20090615

Hero

She was crying in front of me. She wanted to stay at my place, she wanted me to comfort her, and I wanted to go to bed, get some sleep. I had to work the next day.

She was crying and crying and crying and crying and crying and crying and my hands started to move towards her throat. There was a mantra playing in my head, if I kill her, she will stop. If I kill her, she will stop. And each time I said that to myself, my hands moved closer towards her throat. But what happened instead of her death was, I stopped saying the mantra and pushed her. I pushed her and told her to go home.

That's how I like to believe that happened. I like to tell the story that way, because even though I did something wrong, I stopped myself from doing something worse. I'm a good guy. A hero in a way.

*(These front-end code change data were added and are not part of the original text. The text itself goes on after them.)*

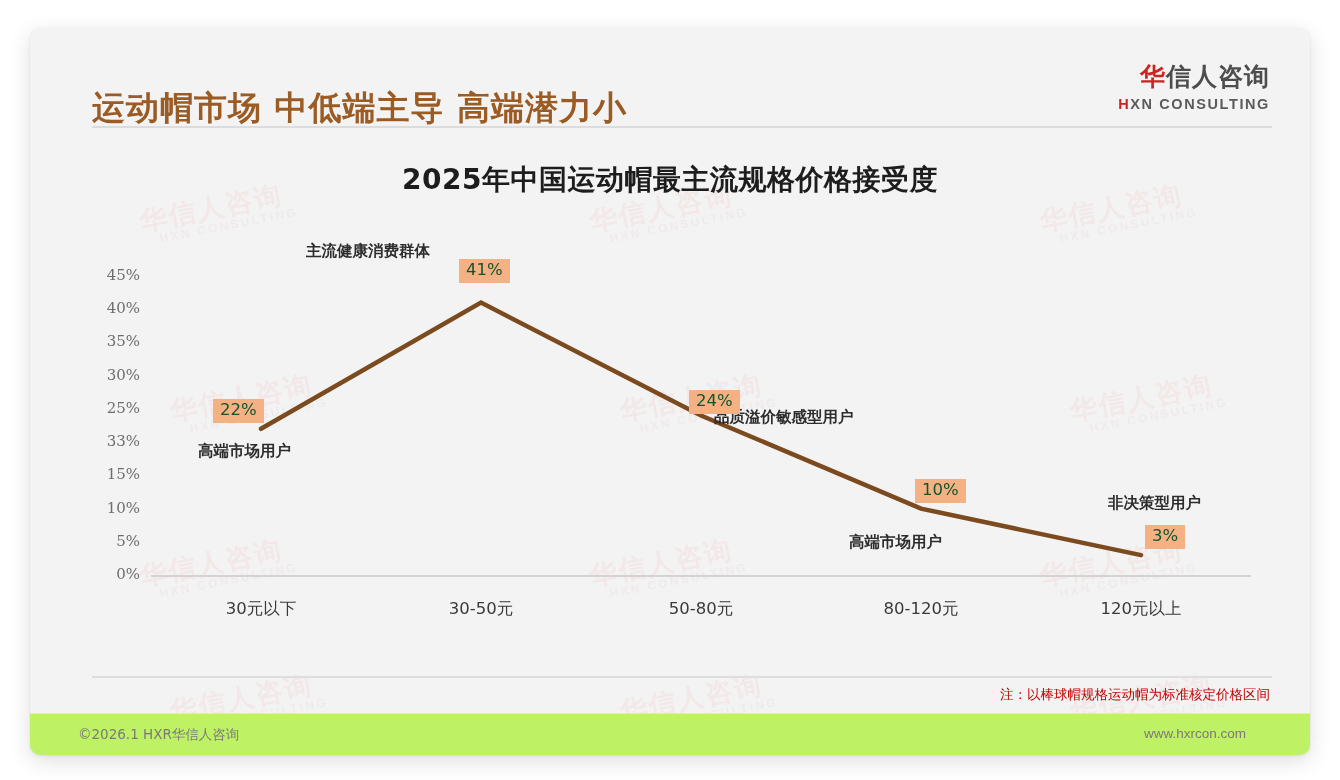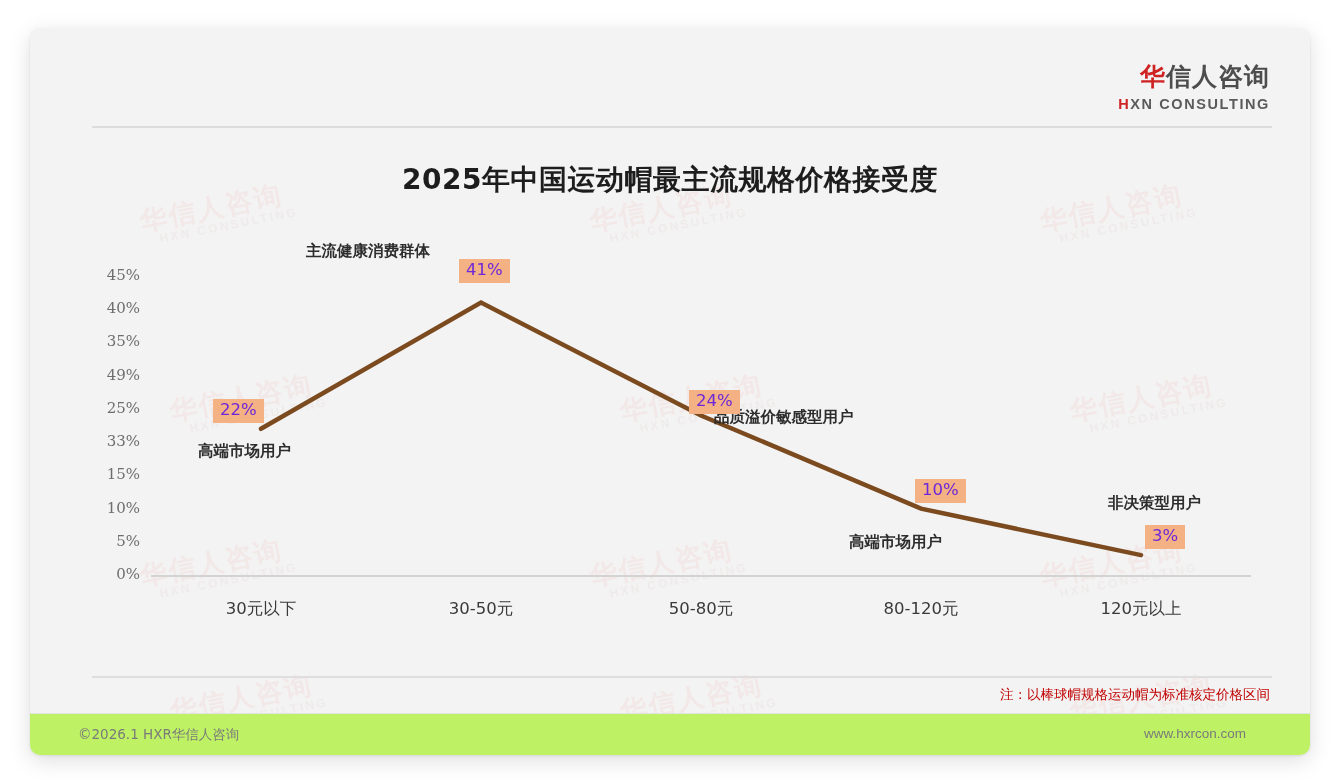--- a/index.html
+++ b/index.html
@@ -166,21 +166,21 @@
     position: absolute;
     left: 0; top: 0;
     width: 1280px;
     height: 640px;
     overflow: visible;
   }
 
   .value-label {
     position: absolute;
     background: #f4b183;
-    color: #6d28d9;
+    color: #14532d;
     font-size: 16.5px;
     padding: 2px 7px 3px 7px;
     white-space: nowrap;
     font-family: "DejaVu Sans", sans-serif;
     line-height: 1.15;
     z-index: 5;
   }
   .annotation {
     position: absolute;
     font-size: 15.5px;
@@ -296,35 +296,36 @@
         <div class="wm-cn">华信人咨询</div>
         <div class="wm-en">HXN CONSULTING</div>
       </div>
       <div class="wm" style="left: 1040px; top: 655px;">
         <div class="wm-cn">华信人咨询</div>
         <div class="wm-en">HXN CONSULTING</div>
       </div>
     </div>
 
   <div id="header">
+    <div id="page-title">运动帽市场 中低端主导 高端潜力小</div>
     <div id="brand-logo">
       <div id="brand-cn"><span class="hua">华</span><span>信人咨询</span></div>
       <div id="brand-en"><span class="h-red">H</span><span>XN CONSULTING</span></div>
     </div>
   </div>
   <div id="header-divider"></div>
 
   <div id="chart-title">2025年中国运动帽最主流规格价格接受度</div>
 
   <div id="chart-area">
     <div id="y-ticks">
         <div class="y-tick-label" style="left: 52px; top: 238px;">45%</div>
         <div class="y-tick-label" style="left: 52px; top: 271.222px;">40%</div>
         <div class="y-tick-label" style="left: 52px; top: 304.444px;">35%</div>
-        <div class="y-tick-label" style="left: 52px; top: 337.667px;">49%</div>
+        <div class="y-tick-label" style="left: 52px; top: 337.667px;">30%</div>
         <div class="y-tick-label" style="left: 52px; top: 370.889px;">25%</div>
         <div class="y-tick-label" style="left: 52px; top: 404.111px;">33%</div>
         <div class="y-tick-label" style="left: 52px; top: 437.333px;">15%</div>
         <div class="y-tick-label" style="left: 52px; top: 470.556px;">10%</div>
         <div class="y-tick-label" style="left: 52px; top: 503.778px;">5%</div>
         <div class="y-tick-label" style="left: 52px; top: 537px;">0%</div>
       </div>
     <div id="x-axis-line"></div>
     <svg id="line-svg">
       <polyline id="series-line" fill="none" stroke="#7b4a1f" stroke-width="4.5" stroke-linejoin="miter" stroke-linecap="round" points="231.0,400.8 451.0,274.6 671.0,387.5 891.0,480.6 1111.0,527.1"></polyline>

But that isn't the truth. That's not the real story. This is the real story:

She was crying in front of me. She wanted to stay at my place, she wanted me to comfort her, and I wanted to go to bed, get some sleep. I had to work the next day.

She was crying and crying and crying and crying and crying and crying and that sound was getting to me. There was a real risk that she would get her way. That she would control the situation. So I escalated. I shoved her and gave her an order to go home. I laid hands on her, I threatened her, to get my needs met, and it worked.

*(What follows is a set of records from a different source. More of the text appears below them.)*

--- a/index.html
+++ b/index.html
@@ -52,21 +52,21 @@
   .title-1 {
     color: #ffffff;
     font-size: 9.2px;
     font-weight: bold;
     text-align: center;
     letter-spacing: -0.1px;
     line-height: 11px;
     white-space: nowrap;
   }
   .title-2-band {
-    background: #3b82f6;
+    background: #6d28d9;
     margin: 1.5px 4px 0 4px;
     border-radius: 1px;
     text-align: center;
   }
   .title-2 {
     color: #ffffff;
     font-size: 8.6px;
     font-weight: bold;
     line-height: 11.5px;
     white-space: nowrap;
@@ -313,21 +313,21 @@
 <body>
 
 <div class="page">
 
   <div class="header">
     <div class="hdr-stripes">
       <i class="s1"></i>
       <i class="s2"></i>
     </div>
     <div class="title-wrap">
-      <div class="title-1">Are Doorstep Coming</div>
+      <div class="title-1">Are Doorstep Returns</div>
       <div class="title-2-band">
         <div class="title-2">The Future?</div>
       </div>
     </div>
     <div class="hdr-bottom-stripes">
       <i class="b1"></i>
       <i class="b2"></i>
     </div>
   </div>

That's what kind of hero I am.

20090604

Writing assignment

Moving in together means figuring out who's version moves on to the next apartment, and who's gets left behind. My TV, because it's bigger. Her bed, because it's more comfortable. My DVD player, because it has surround sound and the capacity to play CDs. Her computer, because it's more powerful.

And then she's talking by herself. The most I utter is one word here and there.

My arms hang by my side. My face is expressionless. I won't even look at her. She tries to look in my eyes but I stare past her. She asks me questions and hears at most one word in response. Delivered monotone.

She suggests I do a writing assignment to figure out what's going on. I write:

Her computer

-> her stuff -> I have no stuff.

-> she will get to decide everything.

-> she can tell me not to use the computer -> that's where I feel safe -> nowhere to go when things are difficult -> intense panic -> heart attack.